Madonna On Her Career: ‘I’ll Stop When You F**king Kill Me’


Madonna Rebel Heart Tour

It looks like we can definitely expect a follow-up to Madonna’s 2015 album Rebel Heart.

The singer has told Harper’s Bazaar Magazine that to get her to stop working, you’d have to kill her.

“That is one of the arguments I would get into with my ex-husband, who used to say to me, ‘But why do you have to do this again? Why do you have to make another record? Why do you have to go on tour? Why do you have to make a movie?’” Madge said.

“And I’m like, ‘Why do I have to explain myself?’ I feel like that’s a very sexist thing to say.

“Does somebody ask Steven Spielberg why he’s still making movies? Hasn’t he had enough success? Hasn’t he made enough money? Hasn’t he made a name for himself?

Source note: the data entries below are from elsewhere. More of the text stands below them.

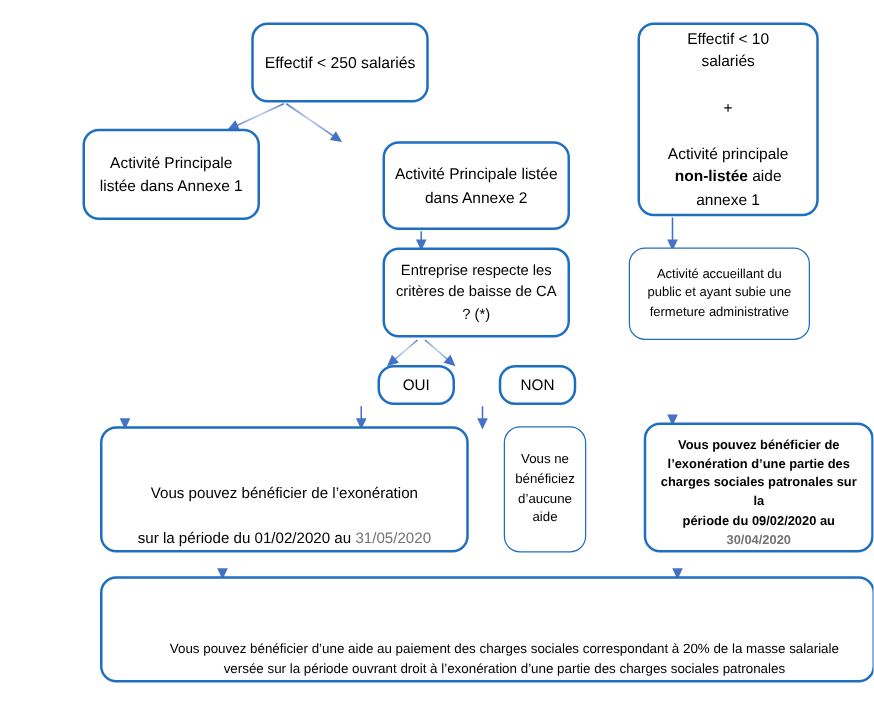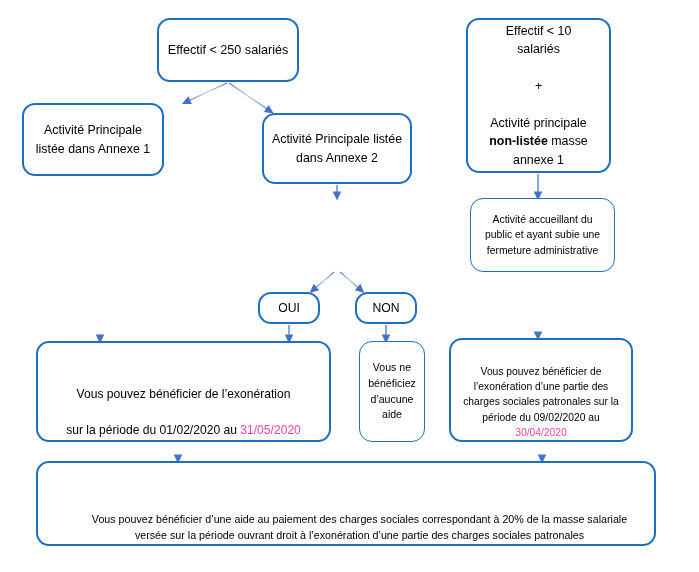--- a/index.html
+++ b/index.html
@@ -34,6 +34,7 @@
     color:#000000;
     line-height:1.48;
     z-index:2;
+    margin-left:44px;
   }
   .node .txt{display:block;width:100%;padding:0 7px;}
   .node.thin{border-width:1.8px;}

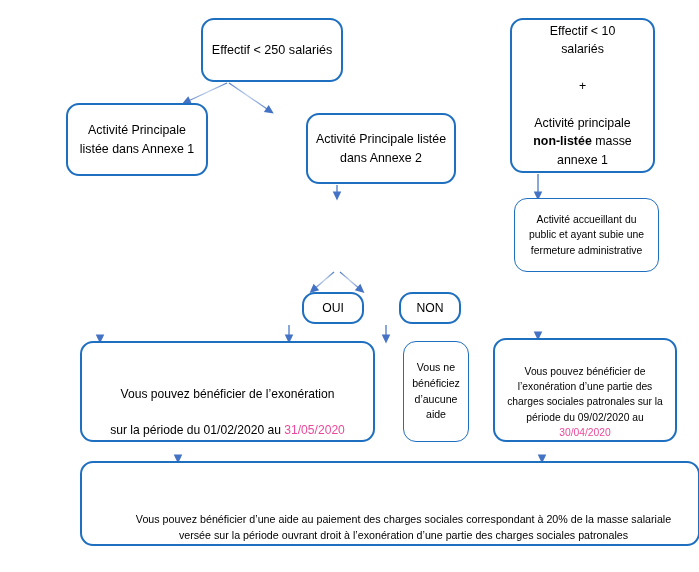--- a/index.html
+++ b/index.html
@@ -119,7 +119,7 @@
       <span>salariés</span><br><br>
       <span>+</span><br><br>
       <span>Activité principale</span><br>
-      <b>non-listée</b><span> masse</span><br>
+      <b>non-listée</b><span> aide</span><br>
       <span>annexe 1</span>
     </span>
   </div>

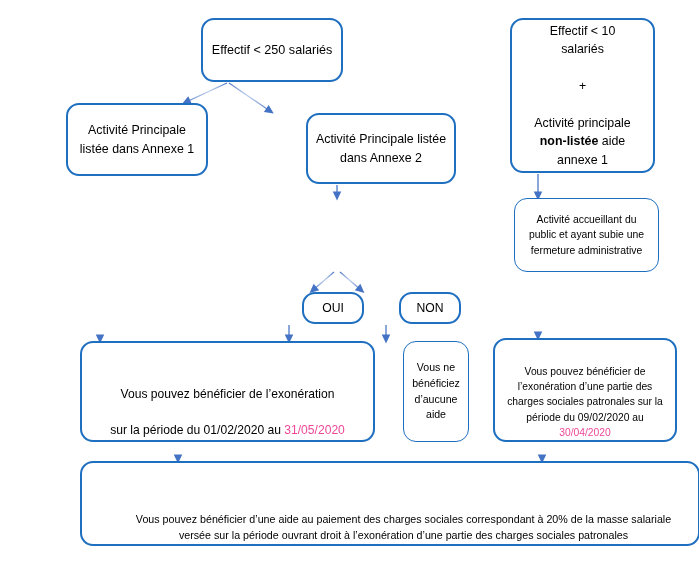--- a/index.html
+++ b/index.html
@@ -124,6 +124,9 @@
     </span>
   </div>
 
+  <div class="node" id="n-entreprise">
+    <span class="txt">Entreprise respecte les critères de baisse de CA ? (*)</span>
+  </div>
 
   <div class="node thin" id="n-ferme">
     <span class="txt">Activité accueillant du public et ayant subie une fermeture administrative</span>

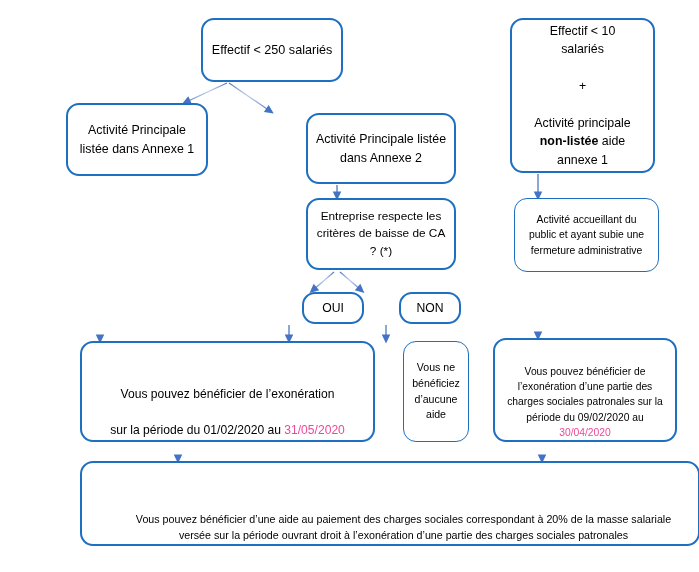--- a/index.html
+++ b/index.html
@@ -49,7 +49,7 @@
   #n-annexe2    {left:262px; top:113px; width:150px; height:71px;  font-size:12.4px;}
   #n-effectif10 {left:466px; top:18px;  width:145px; height:155px; font-size:12.4px;}
   #n-entreprise {left:262px; top:198px; width:150px; height:72px;  font-size:11.8px;}
-  #n-ferme      {left:470px; top:198px; width:145px; height:74px;  font-size:10.4px;}
+  #n-ferme      {left:459px; top:198px; width:145px; height:74px;  font-size:10.4px;}
   #n-oui        {left:258px; top:292px; width:62px;  height:32px;  font-size:12.2px;}
   #n-non        {left:355px; top:292px; width:62px;  height:32px;  font-size:12.2px;}
   #n-benef-left {left:36px;  top:341px; width:295px; height:101px; font-size:12.1px;}

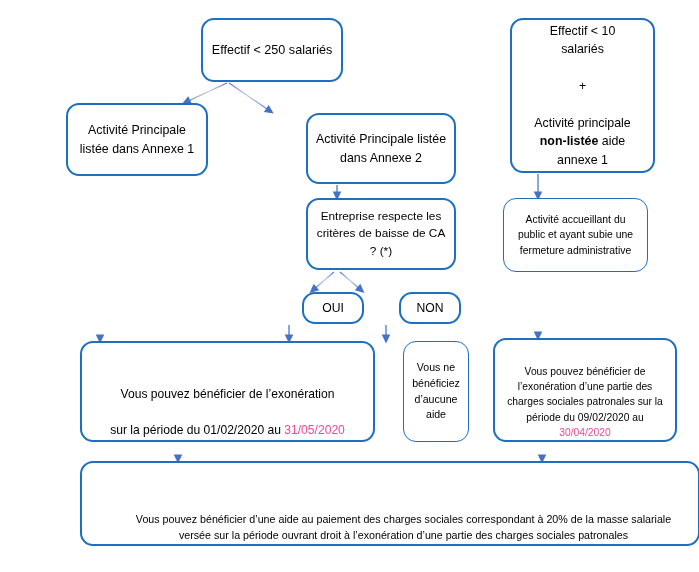--- a/index.html
+++ b/index.html
@@ -54,7 +54,7 @@
   #n-non        {left:355px; top:292px; width:62px;  height:32px;  font-size:12.2px;}
   #n-benef-left {left:36px;  top:341px; width:295px; height:101px; font-size:12.1px;}
   #n-aucune     {left:359px; top:341px; width:66px;  height:101px; font-size:10.6px;}
-  #n-benef-right{left:449px; top:338px; width:184px; height:104px; font-size:10.3px;}
+  #n-benef-right{left:471px; top:338px; width:184px; height:104px; font-size:10.3px;font-weight:bold;}
   #n-aide       {left:36px;  top:461px; width:620px; height:85px;  font-size:10.7px;padding-left:27px;}
 </style>
 </head>

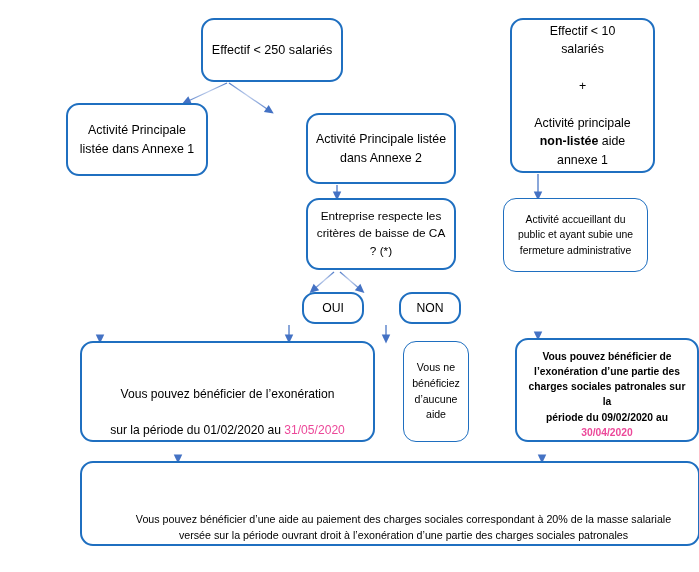--- a/index.html
+++ b/index.html
@@ -40,7 +40,7 @@
   .node.thin{border-width:1.8px;}
   .node.top-align{align-items:flex-end;}
   .node.top-align .txt{padding-top:13px;}
-  .red{color:#ec4899;}
+  .red{color:#737373;}
   b{font-weight:bold;}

“Did somebody go to Pablo Picasso and say, ‘Okay, you’re 80 years old. Haven’t you painted enough paintings?’ No. I’m so tired of that question. I just don’t understand it.

“I’ll stop doing everything that I do when I don’t want to do it anymore. I’ll stop when I run out of ideas. I’ll stop when you fucking kill me. How about that?”

The singer also told the publication that Amy Schumer and Chris Rock need to watch their backs, because she was keen to try stand-up comedy.

“I’m liking the idea more and more of just standing up with a microphone and talking. I like talking; I like playing with the audience,” she said.

Madge explained it was that type of performing she experimented with during her cabaret-esque “Tears of A Clown” stage show, which she debuted in Melbourne last year on the local leg of her Rebel Heart Tour.

“I’m obsessed with clowns and what they represent and the idea that clowns are supposed to make you laugh, but inevitably they’re hiding something. That’s how I look at my life,” she told the publication.

“I keep telling Amy Schumer and Dave Chappelle and Chris Rock that I’m going to do stand-up and they’d better watch out. I’m coming. I’m coming right behind them.”

Last month, Madonna accepted a Billboard Women In Music award and opened up about her decades-long career in a wide-ranging speech.